[LISTED ENTRIES]

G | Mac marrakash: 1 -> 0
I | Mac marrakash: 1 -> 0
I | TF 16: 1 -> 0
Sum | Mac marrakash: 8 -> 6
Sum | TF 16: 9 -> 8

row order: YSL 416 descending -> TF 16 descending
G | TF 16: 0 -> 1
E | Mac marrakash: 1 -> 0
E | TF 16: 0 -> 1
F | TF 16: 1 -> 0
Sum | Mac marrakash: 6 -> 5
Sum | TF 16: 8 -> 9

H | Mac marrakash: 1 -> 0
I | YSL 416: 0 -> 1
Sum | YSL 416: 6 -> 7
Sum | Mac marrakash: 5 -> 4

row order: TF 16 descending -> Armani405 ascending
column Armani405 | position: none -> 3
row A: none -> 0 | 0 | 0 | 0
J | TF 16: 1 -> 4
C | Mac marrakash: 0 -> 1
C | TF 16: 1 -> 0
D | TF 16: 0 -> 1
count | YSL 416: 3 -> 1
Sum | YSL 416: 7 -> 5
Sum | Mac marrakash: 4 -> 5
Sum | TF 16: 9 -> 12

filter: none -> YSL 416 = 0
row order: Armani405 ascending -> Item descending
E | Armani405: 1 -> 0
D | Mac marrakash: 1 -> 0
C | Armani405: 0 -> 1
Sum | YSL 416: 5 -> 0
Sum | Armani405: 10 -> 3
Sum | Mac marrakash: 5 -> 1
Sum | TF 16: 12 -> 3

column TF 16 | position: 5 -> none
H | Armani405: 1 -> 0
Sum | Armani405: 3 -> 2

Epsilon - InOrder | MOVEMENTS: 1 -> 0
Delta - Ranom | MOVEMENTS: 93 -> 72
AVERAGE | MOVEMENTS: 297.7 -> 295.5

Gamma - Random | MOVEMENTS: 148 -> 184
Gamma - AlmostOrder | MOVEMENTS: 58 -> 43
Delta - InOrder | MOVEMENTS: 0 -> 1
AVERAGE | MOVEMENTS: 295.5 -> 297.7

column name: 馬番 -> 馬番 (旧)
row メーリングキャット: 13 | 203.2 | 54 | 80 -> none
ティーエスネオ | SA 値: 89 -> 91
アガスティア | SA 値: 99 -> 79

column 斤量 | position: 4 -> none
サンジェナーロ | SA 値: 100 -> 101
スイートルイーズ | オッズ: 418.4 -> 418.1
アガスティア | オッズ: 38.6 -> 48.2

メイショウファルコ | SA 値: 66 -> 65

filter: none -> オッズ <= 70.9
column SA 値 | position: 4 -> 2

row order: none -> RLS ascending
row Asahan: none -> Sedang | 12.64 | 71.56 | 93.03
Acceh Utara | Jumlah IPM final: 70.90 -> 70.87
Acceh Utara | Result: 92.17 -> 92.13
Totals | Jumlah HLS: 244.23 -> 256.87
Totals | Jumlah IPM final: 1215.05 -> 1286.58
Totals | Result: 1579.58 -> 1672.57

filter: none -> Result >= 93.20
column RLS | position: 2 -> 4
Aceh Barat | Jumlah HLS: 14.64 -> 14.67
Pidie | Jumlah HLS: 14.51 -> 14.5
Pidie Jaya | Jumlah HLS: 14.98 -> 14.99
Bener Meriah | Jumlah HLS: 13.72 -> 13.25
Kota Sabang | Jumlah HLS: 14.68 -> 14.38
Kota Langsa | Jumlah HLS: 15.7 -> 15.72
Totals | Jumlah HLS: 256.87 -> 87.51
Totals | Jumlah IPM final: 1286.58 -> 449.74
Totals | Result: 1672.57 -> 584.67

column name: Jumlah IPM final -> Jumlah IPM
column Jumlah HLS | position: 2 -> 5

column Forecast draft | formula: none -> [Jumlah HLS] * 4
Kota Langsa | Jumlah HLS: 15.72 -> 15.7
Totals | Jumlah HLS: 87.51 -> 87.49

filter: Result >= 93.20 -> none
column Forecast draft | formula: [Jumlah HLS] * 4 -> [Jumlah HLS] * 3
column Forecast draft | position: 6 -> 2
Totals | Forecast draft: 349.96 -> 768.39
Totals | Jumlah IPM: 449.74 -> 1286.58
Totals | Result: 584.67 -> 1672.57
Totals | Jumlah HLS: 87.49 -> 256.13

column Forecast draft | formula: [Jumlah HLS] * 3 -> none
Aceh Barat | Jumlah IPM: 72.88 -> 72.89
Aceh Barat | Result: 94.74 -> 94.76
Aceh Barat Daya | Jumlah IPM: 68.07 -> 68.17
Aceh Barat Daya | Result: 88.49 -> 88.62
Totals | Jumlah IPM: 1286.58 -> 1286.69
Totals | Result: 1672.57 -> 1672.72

[WHAT IS EXPECTED] Would you please copy, word for word, everything above from the line containing "AVERAGE | MOVEMENTS: 297.7 -> 295.5" down to the line containing "メイショウファルコ | SA 値: 66 -> 65", those two lines included?

[SOLUTION TO THE EXERCISE]
AVERAGE | MOVEMENTS: 297.7 -> 295.5

Gamma - Random | MOVEMENTS: 148 -> 184
Gamma - AlmostOrder | MOVEMENTS: 58 -> 43
Delta - InOrder | MOVEMENTS: 0 -> 1
AVERAGE | MOVEMENTS: 295.5 -> 297.7

column name: 馬番 -> 馬番 (旧)
row メーリングキャット: 13 | 203.2 | 54 | 80 -> none
ティーエスネオ | SA 値: 89 -> 91
アガスティア | SA 値: 99 -> 79

column 斤量 | position: 4 -> none
サンジェナーロ | SA 値: 100 -> 101
スイートルイーズ | オッズ: 418.4 -> 418.1
アガスティア | オッズ: 38.6 -> 48.2

メイショウファルコ | SA 値: 66 -> 65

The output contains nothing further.